• _Exercise brief_:
Down to the last line, restate the records word for word, but not the pictures.

Records from a data source:
BEGIN
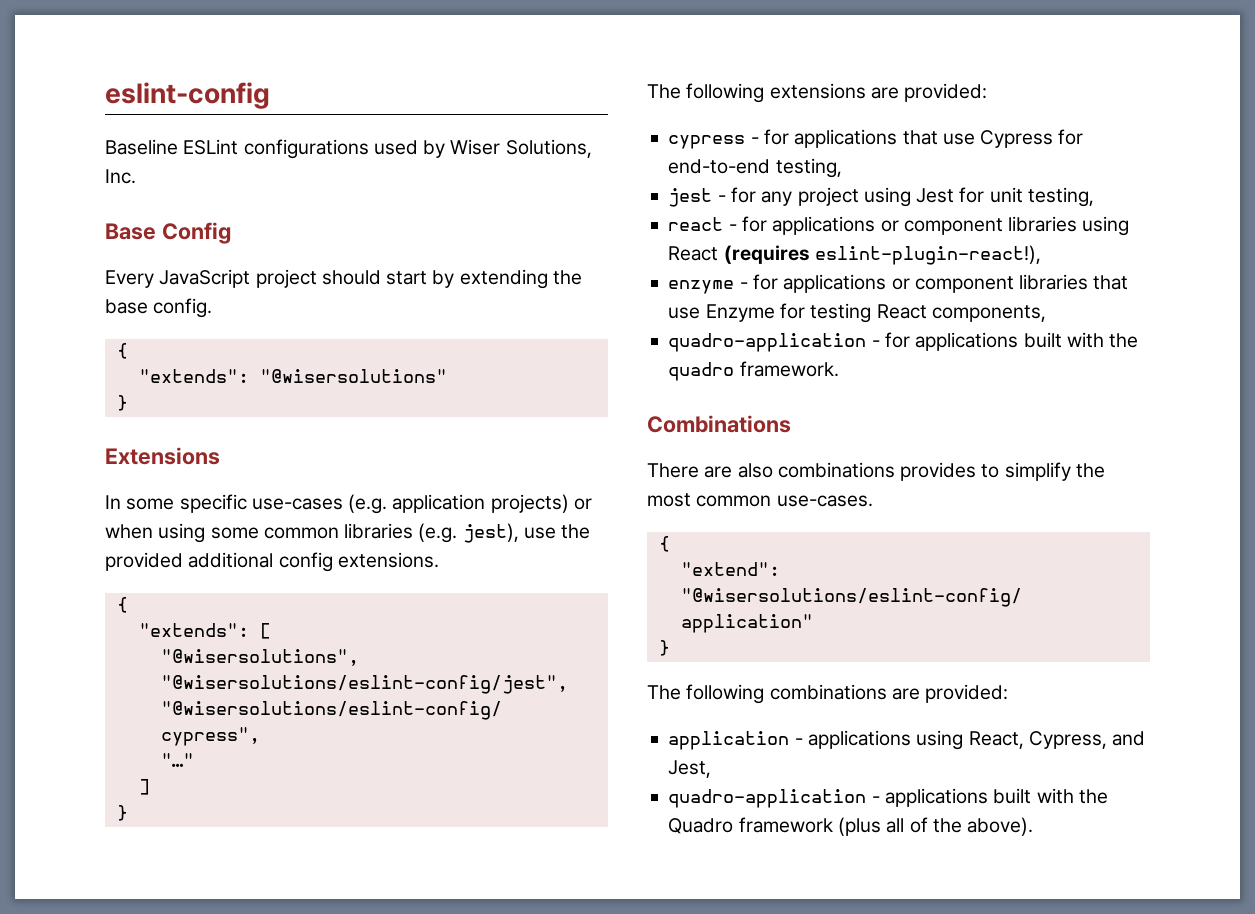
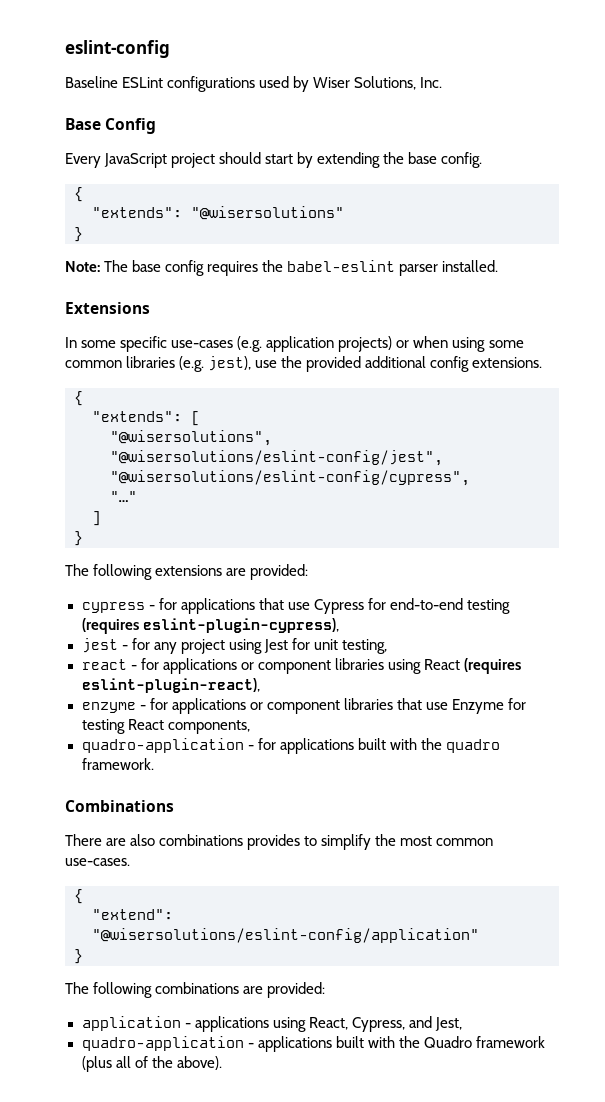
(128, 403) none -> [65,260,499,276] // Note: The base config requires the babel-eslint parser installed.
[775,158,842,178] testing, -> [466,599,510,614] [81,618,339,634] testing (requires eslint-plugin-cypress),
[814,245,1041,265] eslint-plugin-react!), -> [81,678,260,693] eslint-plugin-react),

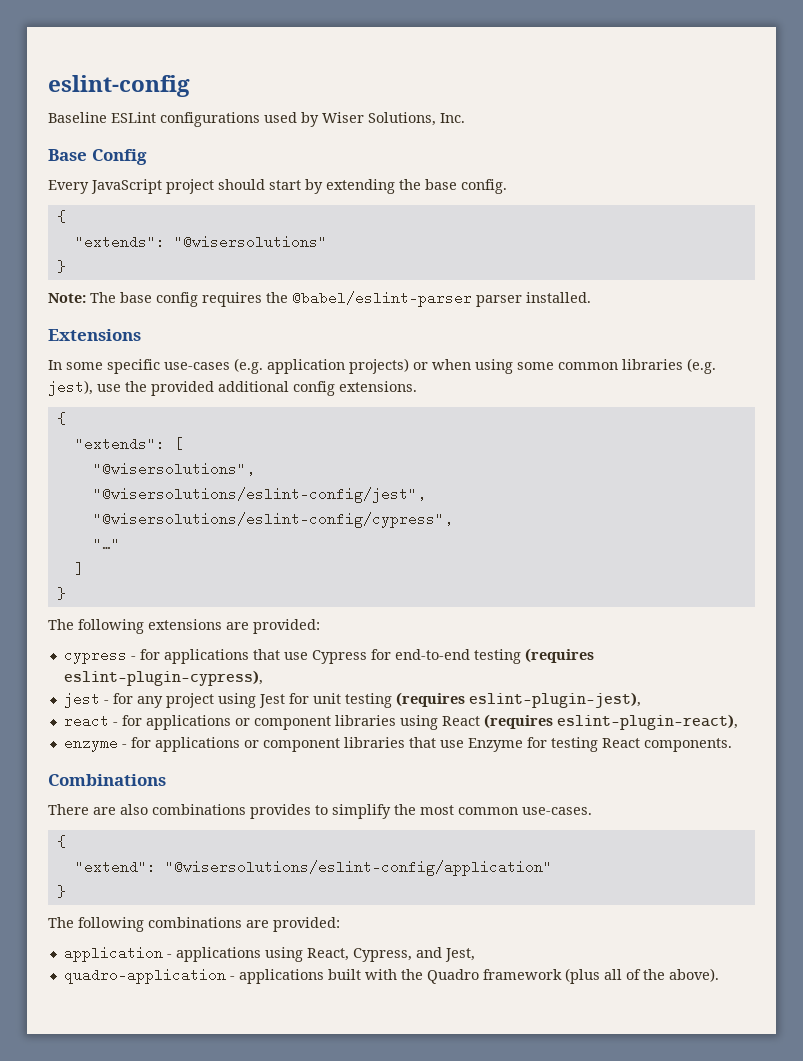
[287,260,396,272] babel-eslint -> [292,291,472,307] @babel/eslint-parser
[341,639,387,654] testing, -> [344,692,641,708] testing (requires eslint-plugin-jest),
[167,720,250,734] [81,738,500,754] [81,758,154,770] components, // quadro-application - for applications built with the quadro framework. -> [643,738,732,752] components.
END
• _Exercise result_:
(128, 403) none -> [65,260,499,276] // Note: The base config requires the babel-eslint parser installed.
[775,158,842,178] testing, -> [466,599,510,614] [81,618,339,634] testing (requires eslint-plugin-cypress),
[814,245,1041,265] eslint-plugin-react!), -> [81,678,260,693] eslint-plugin-react),

[287,260,396,272] babel-eslint -> [292,291,472,307] @babel/eslint-parser
[341,639,387,654] testing, -> [344,692,641,708] testing (requires eslint-plugin-jest),
[167,720,250,734] [81,738,500,754] [81,758,154,770] components, // quadro-application - for applications built with the quadro framework. -> [643,738,732,752] components.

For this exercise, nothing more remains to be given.